» REQUIRED ACTION:
Output all records exactly, with no images.

----- AVAILABLE RECORDS -----

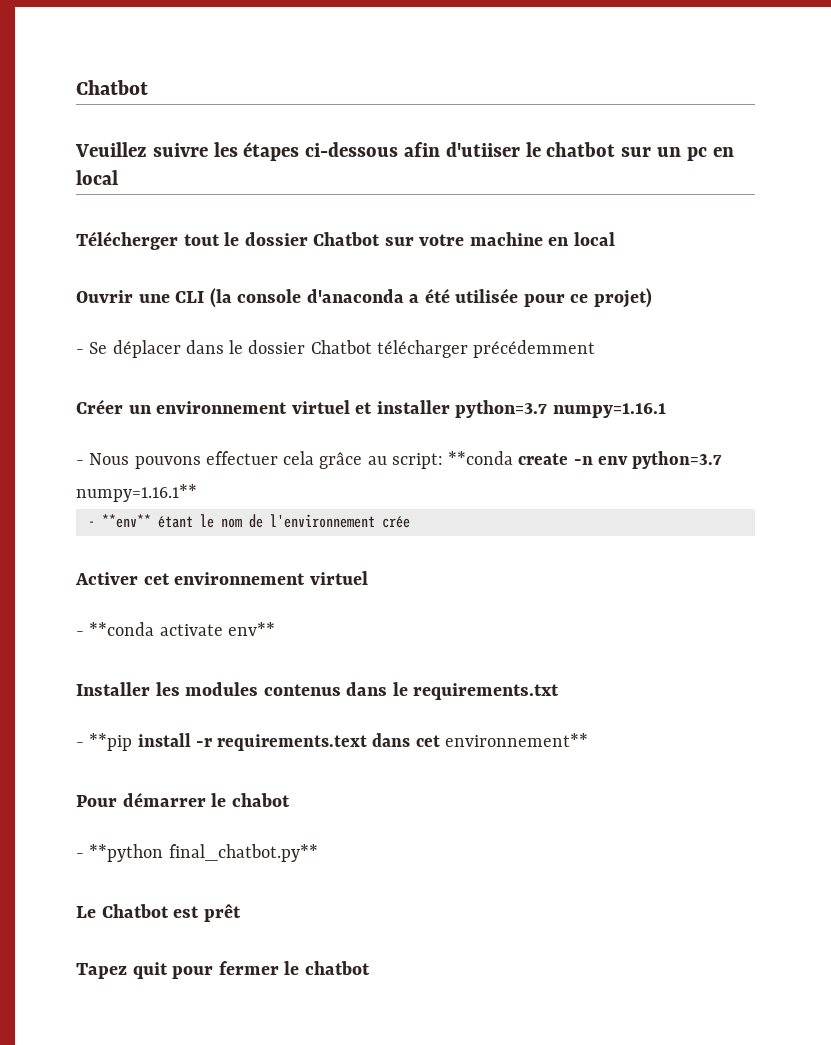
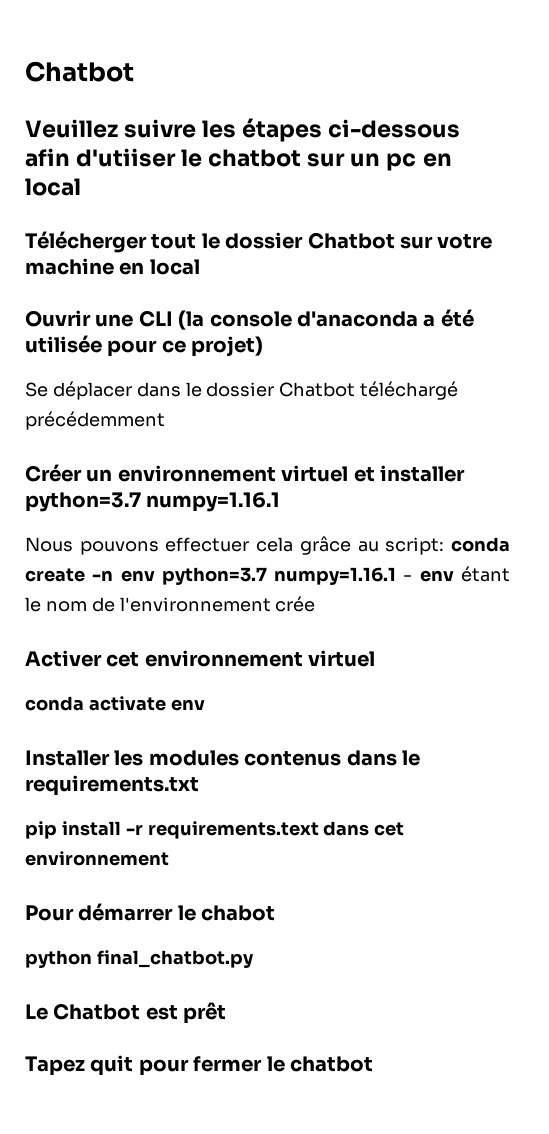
- - Se déplacer dans le dossier Chatbot télécharger précédemment
+ Se déplacer dans le dossier Chatbot téléchargé précédemment
- - Nous pouvons effectuer cela grâce au script: **conda create -n env python=3.7 numpy=1.16.1**
- - **env** étant le nom de l'environnement crée
+ Nous pouvons effectuer cela grâce au script: conda create -n env python=3.7 numpy=1.16.1 - env étant le nom de l'environnement crée
- - **conda activate env**
+ conda activate env
- - **pip install -r requirements.text dans cet environnement**
+ pip install -r requirements.text dans cet environnement
- - **python final_chatbot.py**
+ python final_chatbot.py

-----

» RESPONSE AREA:
- - Se déplacer dans le dossier Chatbot télécharger précédemment
+ Se déplacer dans le dossier Chatbot téléchargé précédemment
- - Nous pouvons effectuer cela grâce au script: **conda create -n env python=3.7 numpy=1.16.1**
- - **env** étant le nom de l'environnement crée
+ Nous pouvons effectuer cela grâce au script: conda create -n env python=3.7 numpy=1.16.1 - env étant le nom de l'environnement crée
- - **conda activate env**
+ conda activate env
- - **pip install -r requirements.text dans cet environnement**
+ pip install -r requirements.text dans cet environnement
- - **python final_chatbot.py**
+ python final_chatbot.py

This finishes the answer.